*** Data to examine ***

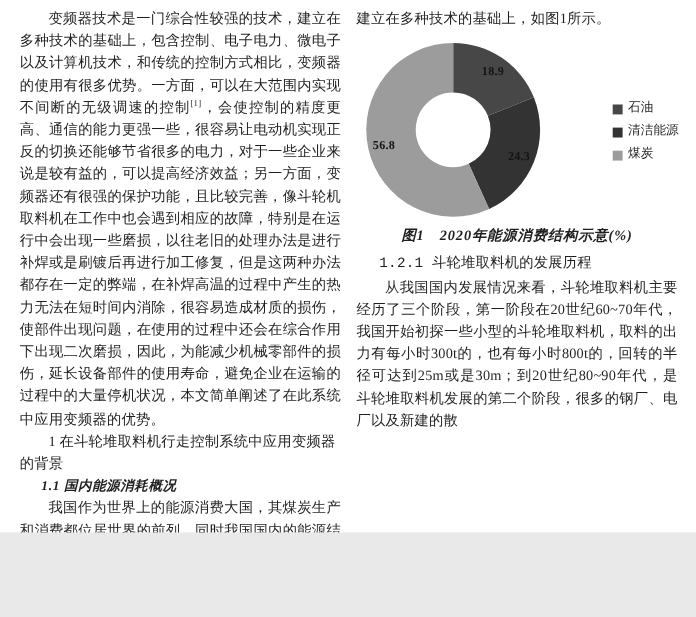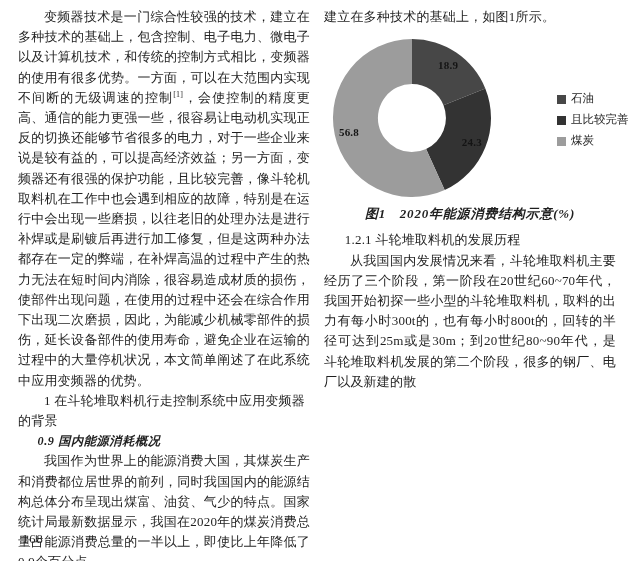--- a/index.html
+++ b/index.html
@@ -10,7 +10,7 @@
   }
   .page{
     position:relative;
-    width:633px;height:561px;
+    width:633px;height:484px;
     background:#ffffff;
     color:#1f1f1f;
     overflow:hidden;

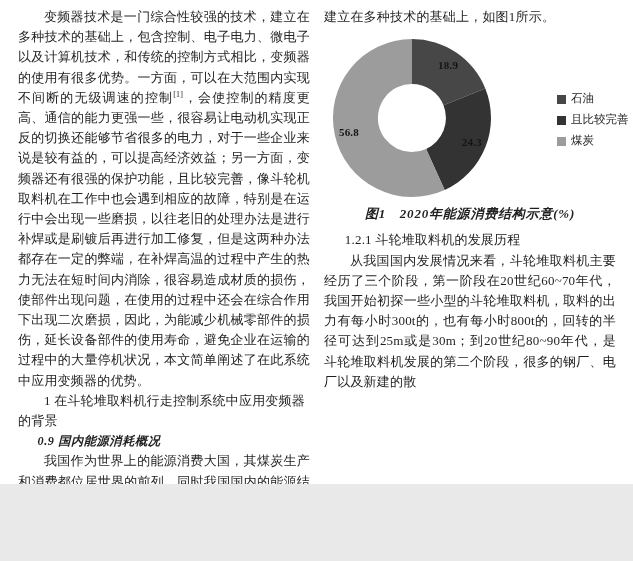--- a/index.html
+++ b/index.html
@@ -96,7 +96,7 @@
           </div>
           <div class="legend-item">
             <span class="swatch" style="background: rgb(51, 51, 51);"></span>
-            <span class="legend-label">且比较完善</span>
+            <span class="legend-label">清洁能源</span>
           </div>
           <div class="legend-item">
             <span class="swatch" style="background: rgb(156, 156, 156);"></span>

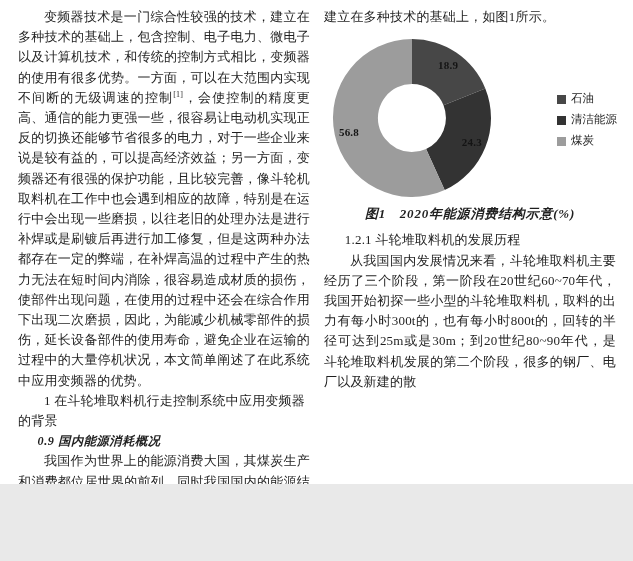--- a/index.html
+++ b/index.html
@@ -39,7 +39,7 @@
   }
   h4.sub{
     margin:0;font-size:13px;font-weight:normal;
-    text-indent:1.6em;line-height:20.2px;text-align:left;
+    text-indent:1.6em;line-height:20.2px;text-align:left;font-family:Liberation Mono, monospace;
   }
   
   .figure{position:relative;margin-top:5px;height:168px;}

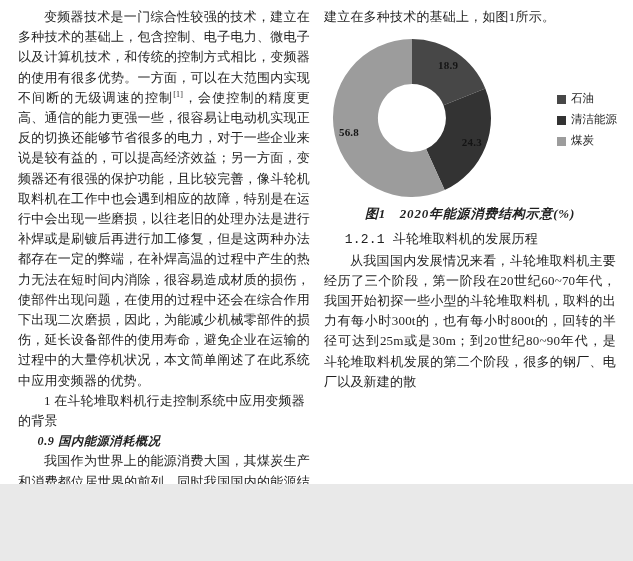--- a/index.html
+++ b/index.html
@@ -73,7 +73,7 @@
   <div class="col col-left">
     <p class="indent"><span>变频器技术是一门综合性较强的技术，建立在多种技术的基础上，包含控制、电子电力、微电子以及计算机技术，和传统的控制方式相比，变频器的使用有很多优势。一方面，可以在大范围内实现不间断的无级调速的控制</span><sup class="cite">[1]</sup><span>，会使控制的精度更高、通信的能力更强一些，很容易让电动机实现正反的切换还能够节省很多的电力，对于一些企业来说是较有益的，可以提高经济效益；另一方面，变频器还有很强的保护功能，且比较完善，像斗轮机取料机在工作中也会遇到相应的故障，特别是在运行中会出现一些磨损，以往老旧的处理办法是进行补焊或是刷镀后再进行加工修复，但是这两种办法都存在一定的弊端，在补焊高温的过程中产生的热力无法在短时间内消除，很容易造成材质的损伤，使部件出现问题，在使用的过程中还会在综合作用下出现二次磨损，因此，为能减少机械零部件的损伤，延长设备部件的使用寿命，避免企业在运输的过程中的大量停机状况，本文简单阐述了在此系统中应用变频器的优势。</span></p>
     <h2 class="sec">1 在斗轮堆取料机行走控制系统中应用变频器的背景</h2>
-    <h3 class="kai">0.9 国内能源消耗概况</h3>
+    <h3 class="kai">1.1 国内能源消耗概况</h3>
     <p class="indent">我国作为世界上的能源消费大国，其煤炭生产和消费都位居世界的前列，同时我国国内的能源结构总体分布呈现出煤富、油贫、气少的特点。国家统计局最新数据显示，我国在2020年的煤炭消费总量占能源消费总量的一半以上，即使比上年降低了0.9个百分点，</p>
   </div>
 

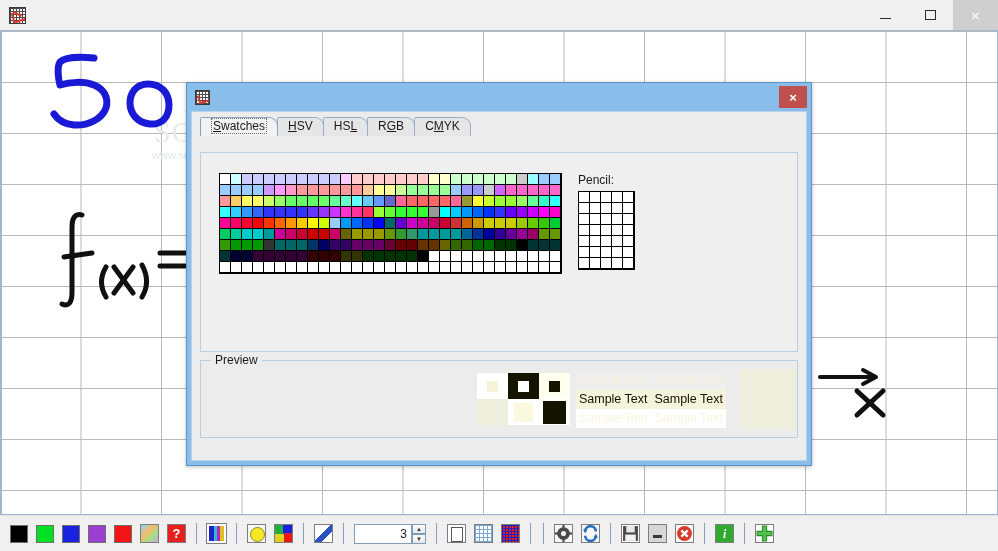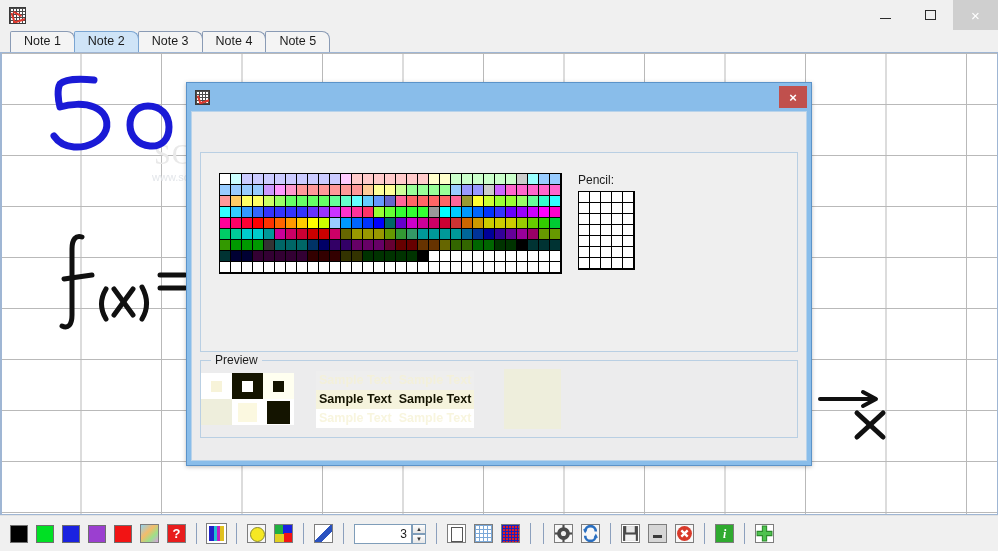--- a/index.html
+++ b/index.html
@@ -141,13 +141,6 @@
     </div>
   </div>
 
-  <div class="tabstrip" id="tabstrip">
-      <div class="tab">Note 1</div>
-      <div class="tab active">Note 2</div>
-      <div class="tab">Note 3</div>
-      <div class="tab">Note 4</div>
-      <div class="tab">Note 5</div>
-    </div>
 
   <div class="canvas-wrap">
     <div class="grid"></div>

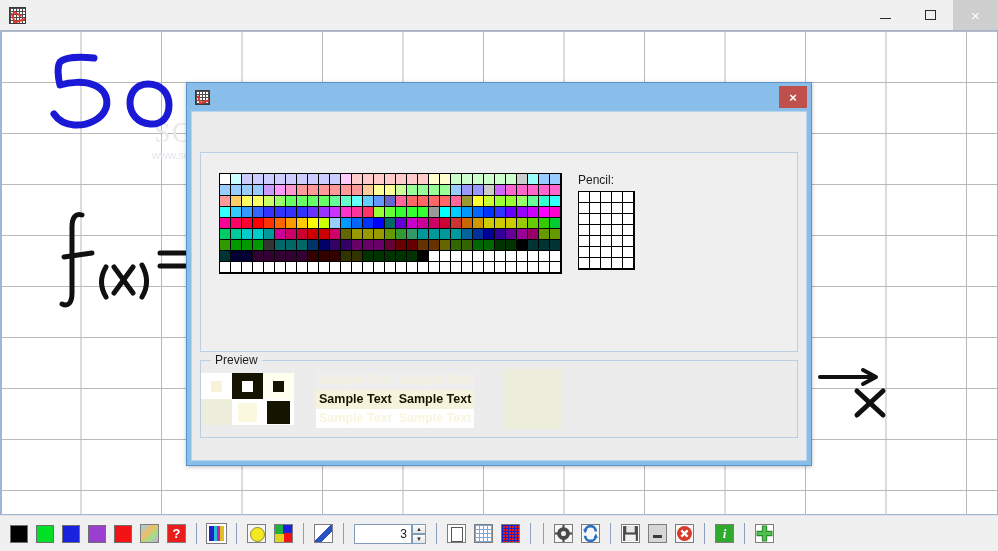--- a/index.html
+++ b/index.html
@@ -303,6 +303,13 @@
   </div>
 
   <div class="dlg-body">
+    <div class="chooser-tabs" id="ctabs">
+        <div class="ctab active"><span class="ct-inner"><u>S</u>watches</span></div>
+        <div class="ctab"><span class="ct-inner"><u>H</u>SV</span></div>
+        <div class="ctab"><span class="ct-inner">HS<u>L</u></span></div>
+        <div class="ctab"><span class="ct-inner">R<u>G</u>B</span></div>
+        <div class="ctab"><span class="ct-inner">C<u>M</u>YK</span></div>
+      </div>
 
     <div class="panel">
       <div class="swatch-area">

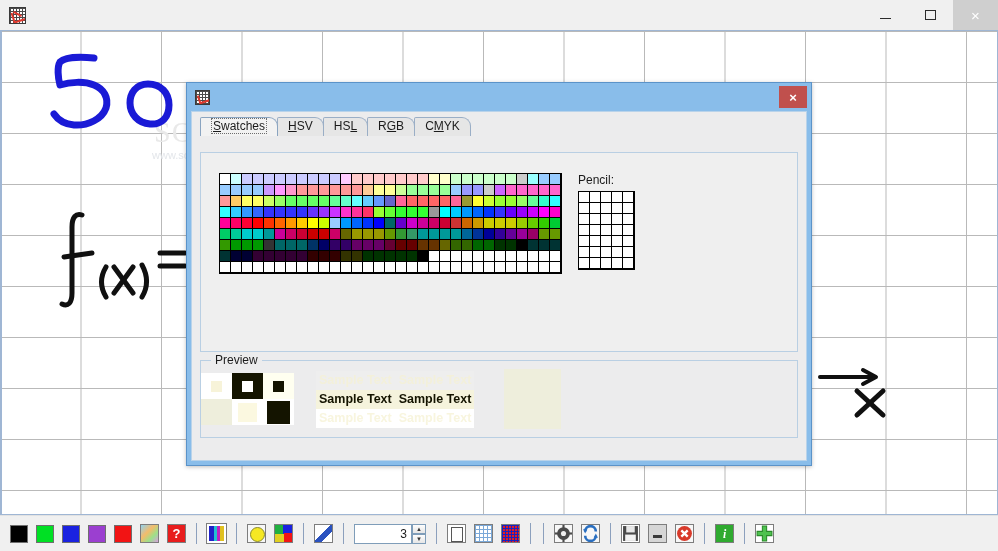--- a/index.html
+++ b/index.html
@@ -106,7 +106,7 @@
   .preview-box{position:absolute;left:8px;right:8px;top:248px;height:78px;
      border:1px solid #b9cfe3;box-sizing:border-box;}
   .preview-legend{position:absolute;left:10px;top:-8px;background:#ececed;padding:0 4px;font-size:12px;color:#1b1b1b;}
-  .preview-inner{display:flex;align-items:center;justify-content:flex-start;height:100%;gap:16px;font-weight:bold;}
+  .preview-inner{display:flex;align-items:center;justify-content:flex-end;height:100%;gap:0px;}
   .pv-swatches{display:grid;grid-template-columns:repeat(3,31px);grid-template-rows:repeat(2,26px);}
   .pv-cell{display:flex;align-items:center;justify-content:center;}
   .pv-in1{width:11px;height:11px;}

*** End of Data to examine ***

Your task: From the entries, copy out each line containing the word "center".

Problem solution:
-  .preview-inner{display:flex;align-items:center;justify-content:flex-start;height:100%;gap:16px;font-weight:bold;}
+  .preview-inner{display:flex;align-items:center;justify-content:flex-end;height:100%;gap:0px;}
   .pv-cell{display:flex;align-items:center;justify-content:center;}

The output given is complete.